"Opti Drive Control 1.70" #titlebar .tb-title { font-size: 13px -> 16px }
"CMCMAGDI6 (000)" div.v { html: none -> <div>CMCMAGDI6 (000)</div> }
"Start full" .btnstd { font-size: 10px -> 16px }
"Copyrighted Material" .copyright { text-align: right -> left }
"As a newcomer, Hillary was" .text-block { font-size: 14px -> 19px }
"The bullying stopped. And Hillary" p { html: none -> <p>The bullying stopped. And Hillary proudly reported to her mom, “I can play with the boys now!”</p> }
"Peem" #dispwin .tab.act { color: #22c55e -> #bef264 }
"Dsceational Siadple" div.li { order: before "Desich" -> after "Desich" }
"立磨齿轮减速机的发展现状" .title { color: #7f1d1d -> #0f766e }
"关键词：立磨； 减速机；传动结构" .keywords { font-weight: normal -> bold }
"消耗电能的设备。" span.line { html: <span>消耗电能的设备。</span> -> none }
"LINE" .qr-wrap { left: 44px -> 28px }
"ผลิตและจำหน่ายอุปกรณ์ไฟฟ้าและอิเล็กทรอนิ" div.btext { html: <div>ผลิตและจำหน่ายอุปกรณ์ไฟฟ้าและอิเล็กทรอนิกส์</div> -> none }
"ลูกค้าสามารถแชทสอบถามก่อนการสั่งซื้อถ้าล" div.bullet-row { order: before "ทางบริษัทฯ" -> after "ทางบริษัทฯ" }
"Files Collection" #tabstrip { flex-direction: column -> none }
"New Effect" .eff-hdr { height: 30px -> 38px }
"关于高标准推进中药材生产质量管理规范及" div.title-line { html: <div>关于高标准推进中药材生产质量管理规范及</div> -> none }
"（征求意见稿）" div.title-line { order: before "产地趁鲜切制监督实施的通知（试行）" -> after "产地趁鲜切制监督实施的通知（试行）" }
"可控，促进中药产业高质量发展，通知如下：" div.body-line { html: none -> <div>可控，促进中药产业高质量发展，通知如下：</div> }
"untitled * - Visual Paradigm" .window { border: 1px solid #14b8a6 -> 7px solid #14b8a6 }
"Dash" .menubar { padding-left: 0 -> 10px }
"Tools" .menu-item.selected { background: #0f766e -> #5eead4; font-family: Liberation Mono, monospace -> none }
■ ■ ■ ■ ■ ■ ■
--- Exercise objective ---
Lines containing the word "left": copy every one of them from the records above.

--- Response to the task ---
"Copyrighted Material" .copyright { text-align: right -> left }
"LINE" .qr-wrap { left: 44px -> 28px }
"Dash" .menubar { padding-left: 0 -> 10px }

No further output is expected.